Mikhail Mikhailov

Personal information
- Born: 17 May 1971 (age 55) Zlatoust, Russian SFSR, Soviet Union
- Nationality: Russian / Spanish
- Listed height: 2.07 m (6 ft 9 in)
- Listed weight: 109 kg (240 lb)

Career information
- Playing career: 1991–2005
- Position: Power forward / center
- Coaching career: 2006–present

Career history

Playing
- 1991–1993: Spartak St. Petersburg
- 1993–1994: Svetlana St. Petersburg
- 1994–1996: Estudiantes
- 1996–1998: Real Madrid
- 1998–1999: Aris Thessaloniki
- 1999–2000: Real Madrid
- 2000–2002: Ural Great
- 2002–2003: Snaidero Udine
- 2003–2004: Caja San Fernando
- 2004–2005: Ural Great

Coaching
- 2006–2009: Spartak Primorye (assistant)
- 2010: Krasnye Krylia
- 2012: Russia Under-18 (assistant)
- 2013: Russia Under-20 (assistant)
- 2013: Avtodor Saratov
- 2014–2015: Russia Under-20
- 2021–2022: Zhejiang Golden Bulls (consultant)

Career highlights
- As a player: FIBA European Selection (1995); Spanish League champion (2000); Greek League All-Star (1998); Russian CIS League champion (1992); 2× Russian Championship champion (2001, 2002); Russian League All-Star (1999); Honored Master of Sports of Russia (1994); North European League champion (2001);

= Mikhail Mikhailov (basketball) =

Russian basketball player and coach

Mikhail Aleksandrovich Mikhailov (alternate spelling: Mikhaylov) (Михаил Александрович Михайлов; born 17 May 1971 in Zlatoust, USSR) is a former Russian-Spanish professional basketball player and coach. In 1994, he was an Honored Master of Sports of Russia.

==Professional career==
Mikhailov was a member of the FIBA European Selection team, in 1995. In the Summer of 1996, Mikhailov turned down a contract offer from the NBA's Sacramento Kings.

==National team career==
Mikhailov was a part of the senior Russian national teams that won the silver medal at the 1994 FIBA World Championship, and the 1998 FIBA World Championship.

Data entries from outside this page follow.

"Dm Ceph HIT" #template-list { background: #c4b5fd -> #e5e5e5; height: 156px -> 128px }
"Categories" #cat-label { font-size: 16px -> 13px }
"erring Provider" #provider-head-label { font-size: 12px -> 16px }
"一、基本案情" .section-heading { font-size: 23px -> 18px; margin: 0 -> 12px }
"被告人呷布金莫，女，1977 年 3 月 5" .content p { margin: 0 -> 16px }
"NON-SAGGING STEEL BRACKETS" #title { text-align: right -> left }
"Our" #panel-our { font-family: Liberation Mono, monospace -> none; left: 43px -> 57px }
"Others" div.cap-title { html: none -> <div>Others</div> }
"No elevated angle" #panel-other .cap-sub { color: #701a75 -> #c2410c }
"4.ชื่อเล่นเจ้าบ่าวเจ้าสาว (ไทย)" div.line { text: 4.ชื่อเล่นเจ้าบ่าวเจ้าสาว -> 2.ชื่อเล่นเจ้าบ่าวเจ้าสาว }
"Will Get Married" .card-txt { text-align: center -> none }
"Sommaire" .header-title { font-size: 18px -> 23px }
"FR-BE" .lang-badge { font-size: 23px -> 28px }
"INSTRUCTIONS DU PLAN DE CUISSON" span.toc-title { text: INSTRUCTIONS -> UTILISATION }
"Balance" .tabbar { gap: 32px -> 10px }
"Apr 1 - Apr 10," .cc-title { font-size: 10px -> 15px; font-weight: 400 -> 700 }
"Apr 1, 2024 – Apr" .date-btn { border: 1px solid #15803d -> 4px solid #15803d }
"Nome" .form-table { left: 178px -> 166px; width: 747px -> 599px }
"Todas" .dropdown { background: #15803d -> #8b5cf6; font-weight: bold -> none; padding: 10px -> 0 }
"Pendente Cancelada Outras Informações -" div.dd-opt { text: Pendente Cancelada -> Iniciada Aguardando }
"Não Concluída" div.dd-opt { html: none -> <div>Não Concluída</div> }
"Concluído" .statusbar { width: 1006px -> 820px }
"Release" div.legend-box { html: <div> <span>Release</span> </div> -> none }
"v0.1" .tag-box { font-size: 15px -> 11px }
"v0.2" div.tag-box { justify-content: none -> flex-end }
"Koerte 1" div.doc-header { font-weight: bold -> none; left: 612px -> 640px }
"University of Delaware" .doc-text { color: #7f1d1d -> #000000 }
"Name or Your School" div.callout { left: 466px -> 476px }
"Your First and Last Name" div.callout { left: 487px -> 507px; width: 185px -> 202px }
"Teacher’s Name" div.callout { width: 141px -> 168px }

He also won a silver medal at the 1993 EuroBasket, and a bronze medal at the 1997 EuroBasket, where he also earned an All-EuroBasket Team selection. He also played with Russia at the 1995 EuroBasket.

==Personal life==
After his career, he stayed in Spain where he raised his family including his son of the same name Mikhail Mikhailov. His son played high school basketball in Kansas and went on to Canada to play on the university team of the Winnipeg Wesmen.